Presumably no one reading this column needs an explanation of who Ms LuPone is. However, for the uninitiated, Lestat was a 2006 Broadway musical based on Anne Rice’s vampire novels, with a score by Elton John and Bernie Taupin. It lasted for 33 previews and 39 regular performances.
What is striking about the SHN post is that it is a genuinely funny, theatrically knowledgeable piece of a presumably much larger campaign to sell season tickets to the SHN roster. It manages to take an annual marketing effort and reframe it with both humour and genuine theatrical snark.

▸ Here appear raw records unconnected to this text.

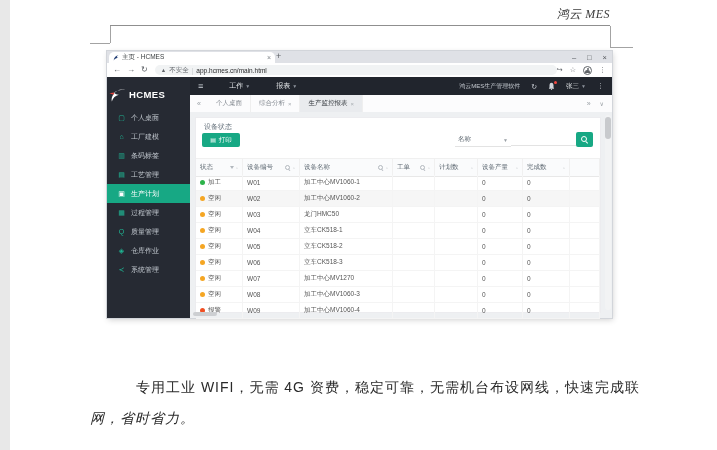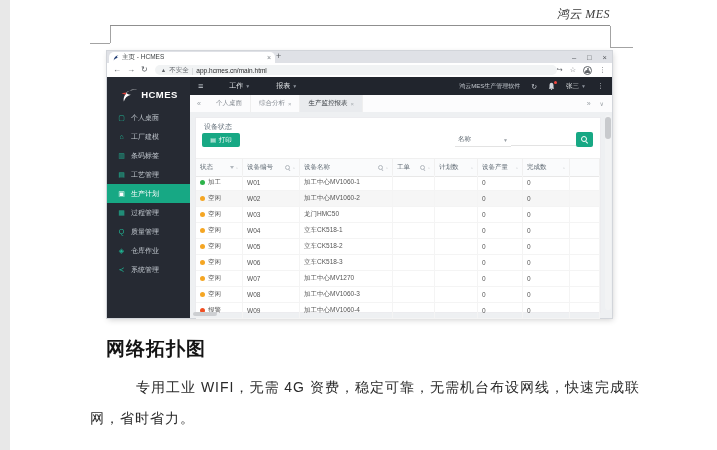--- a/index.html
+++ b/index.html
@@ -57,7 +57,7 @@
   .kebab{margin:0 8px 0 11px;font-size:7px;color:#cfd4da;}
 
   .sidebar{position:absolute;left:0;top:26px;width:83px;bottom:0;background:#262a33;}
-  .logo{position:absolute;left:0;top:4px;width:83px;height:27px;display:flex;align-items:center;justify-content:center;gap:3px;}
+  .logo{position:absolute;left:0;top:4px;width:83px;height:27px;display:flex;align-items:center;justify-content:flex-start;gap:3px;}
   .logo-text{color:#fff;font-weight:bold;font-size:9.5px;letter-spacing:.4px;}
   .menu{position:absolute;left:0;top:31px;right:0;}
   .mitem{height:19px;display:flex;align-items:center;gap:5px;padding-left:10px;font-size:7px;color:#c3c9d0;white-space:nowrap;}

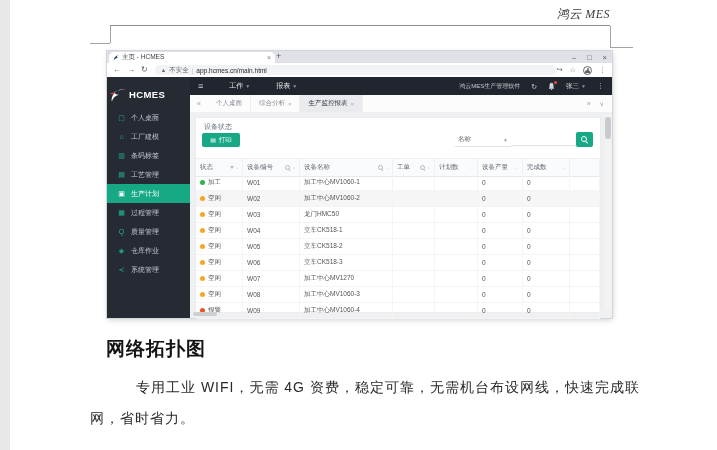--- a/index.html
+++ b/index.html
@@ -500,7 +500,6 @@
     </div>
   </div>
 
-  <div class="doc-heading">网络拓扑图</div>
   <div class="para para1">专用工业 WIFI，无需 4G 资费，稳定可靠，无需机台布设网线，快速完成联</div>
   <div class="para para2">网，省时省力。</div>
 </div>

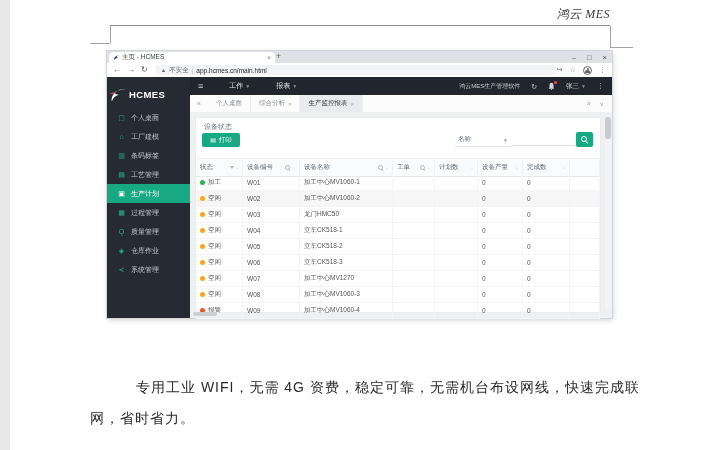--- a/index.html
+++ b/index.html
@@ -117,7 +117,7 @@
   .doc-heading{position:absolute;left:106px;top:336px;font-size:19px;font-weight:bold;color:#141414;letter-spacing:1px;}
   .para{position:absolute;font-size:14px;color:#2a2a2a;letter-spacing:1px;white-space:nowrap;}
   .para1{left:136px;top:379px;}
-  .para2{left:90px;top:410px;}
+  .para2{left:90px;top:410px;font-style:italic;}
 </style>
 </head>
 <body>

Humour seems to be in short supply in theatre marketing these days. Yes, there’s witty work by the advertising folks working with Mischief Theatre on its various lampoons, but that’s directly representing what audience members might see on stage. One might expect the same of various productions of Noises Off or One Man, Two Guvnors.
But it’s pretty rare to see wit deployed for shows that aren’t outright comedies. The dourly named Les Misérables, which admittedly became a worldwide brand, used to adapt its waif image to recognise the opening nights of other Broadway shows back in the day, yielding some incongruous and entertaining juxtapositions. It kept people talking about Les Mis long after it had outlived its early buzz, in part because people waited to see what the waif might be wearing next.

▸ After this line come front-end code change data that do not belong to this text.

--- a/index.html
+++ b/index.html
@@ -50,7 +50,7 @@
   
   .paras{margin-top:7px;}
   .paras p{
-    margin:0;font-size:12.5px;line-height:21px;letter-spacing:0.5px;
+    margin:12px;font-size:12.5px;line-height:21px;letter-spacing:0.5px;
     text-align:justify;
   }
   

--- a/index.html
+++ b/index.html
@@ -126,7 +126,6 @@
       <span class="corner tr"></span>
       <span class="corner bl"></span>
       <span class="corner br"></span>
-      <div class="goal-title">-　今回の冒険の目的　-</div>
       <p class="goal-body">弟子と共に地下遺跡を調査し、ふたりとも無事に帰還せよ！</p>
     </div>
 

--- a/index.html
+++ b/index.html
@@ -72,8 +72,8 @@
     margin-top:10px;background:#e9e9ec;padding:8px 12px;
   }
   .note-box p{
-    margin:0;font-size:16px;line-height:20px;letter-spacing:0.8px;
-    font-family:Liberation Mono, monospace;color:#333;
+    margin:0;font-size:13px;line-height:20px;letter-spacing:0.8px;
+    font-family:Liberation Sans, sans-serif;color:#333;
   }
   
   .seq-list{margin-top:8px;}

The late Stan Freberg, who had one of the last radio variety programmes in the US and brought his humour to hit records, subsequently became an advertising man who pioneered the use of humour in advertising. Some of it is now outdated, even questionable in its racial and ethnic representations, but Freberg knew how to take a mundane product and embed it into consumers’ minds by making them laugh.
This isn’t to suggest that we necessarily want Sacha Baron Cohen acting as the spokesman for Rosmersholm, although it might be fun to see him try. But the SHN post is an excellent reminder that theatre need not always take itself so seriously, even when the work may be serious.
If the marketing of the arts, of theatre, always trades in a narrow range of style and approach, it may become like wallpaper and simply squander resources or, worse, cause people to tune out.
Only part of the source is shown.